I opened the book and flipped through the pages. What moonlight there was allowed me to see the highlighted portions of the text. I stopped on one of the pages and read it. Then I closed the book, pushing it back inside the open glove compartment, and stared at Dentman’s sharp profile, outlined in phosphorescent moonlight. “I’m flattered you’re such an avid fan, but where the hell are we going?”
“Tell me something,” Dentman said, his tone almost conversational as we barreled through the streets. “Whose life is that book about?”
“Huh?”
“That’s what you do, isn’t it? Steal people’s lives? Cheapen their tragedies for the sake of entertainment? For the sake of your bank account?”
“I don’t know what the hell you’re talking about.”
“What is it you think about me? What is it you think about my family?”
“You’ve lost your mind,” I told him.
“Reach under your seat.”
“No. Enough bullshit. What’s this all about?”
“You tell me.”
“Look, I don’t know what you’re getting at.
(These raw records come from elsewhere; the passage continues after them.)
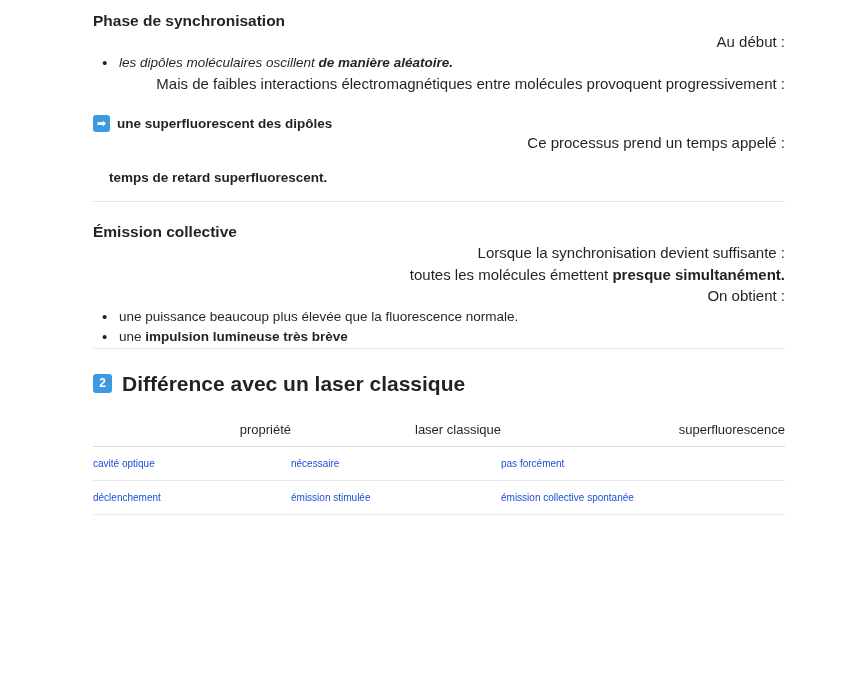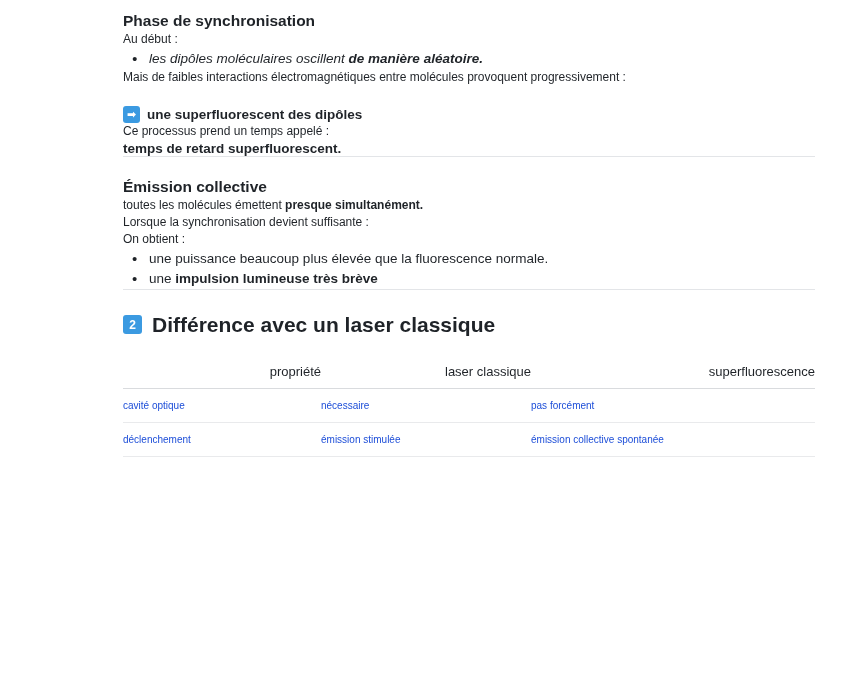"Phase de synchronisation" .content { left: 123px -> 93px }
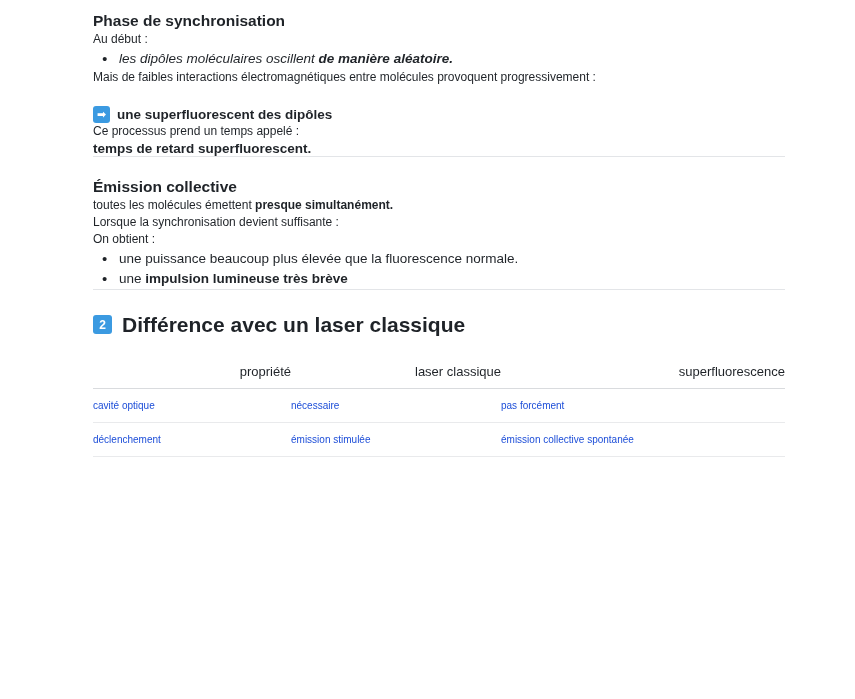"Au début :" p.para { font-size: 12px -> 15px; text-align: none -> right }
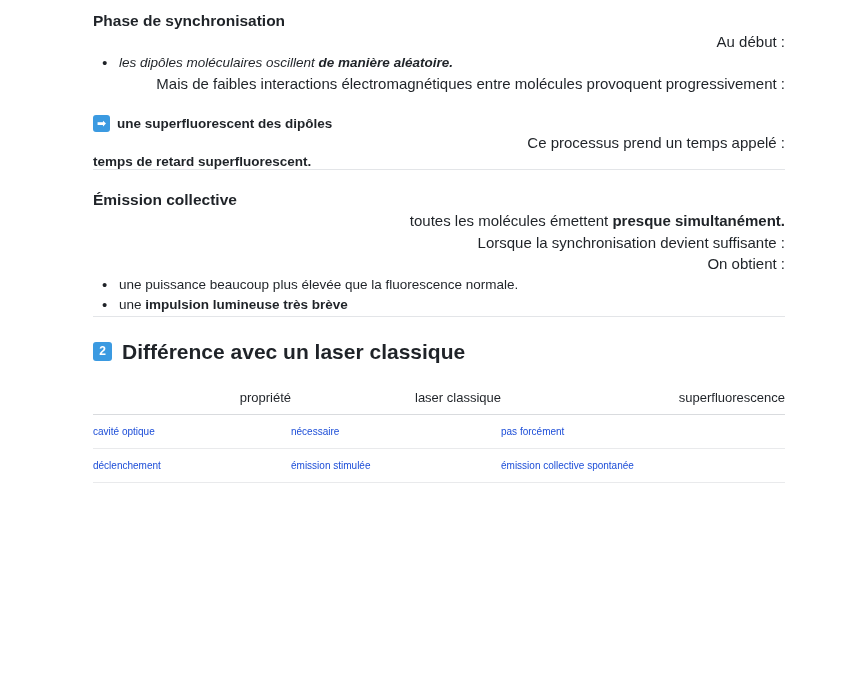"temps de retard superfluorescent." p.strongline { margin: 0 -> 16px }
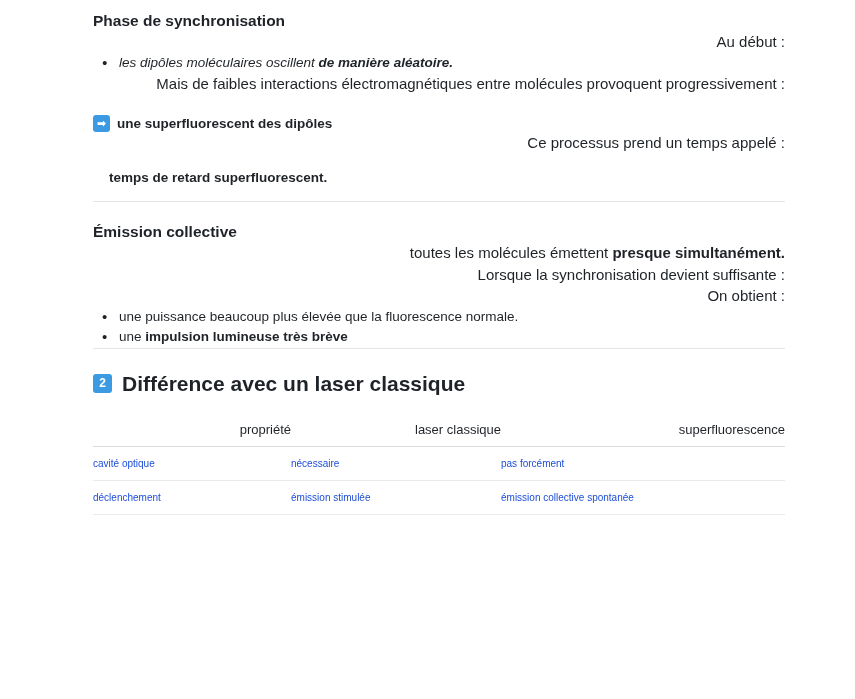"toutes les molécules émettent presque" p.para { order: before "Lorsque la synchronisation devient" -> after "Lorsque la synchronisation devient" }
If this is about the box I brought by your house, I thought we’d already—”
“Reach under your seat,” Dentman repeated with more than just a hint of irritation in his voice.
Reluctantly, I leaned forward and slid one hand beneath my seat. My breath was rattling in my throat. I patted around the stiff carpeting, not knowing what to expect, what I was searching for . . . and then the tips of my fingers touched something. I took it out and put it in my lap, blessedly covering the photographs with it. Looking at it, I felt something thick and wet roll over in the pit of my stomach, and I thought I would throw up. My hands were shaking, and I couldn’t keep my teeth from vibrating in my head. In my throat, my breath temporarily seized up. I prayed for unconsciousness.
On my lap was my missing writing notebook.
There were a million questions—a trillion questions—shooting through my brain, but my mouth, that traitorous cretin, would not formulate the words.
Dentman maneuvered the shuddering pickup straight down Main Street and past the depressed little shops of rural Westlake, now dark and closed. Only the shimmering pink neon lights of Tequila Mockingbird were visible, radiating with a dull sodium throb in the darkness. Ahead, through the windshield, the night was a tangible thing—a black velvet cloak draped over the valley.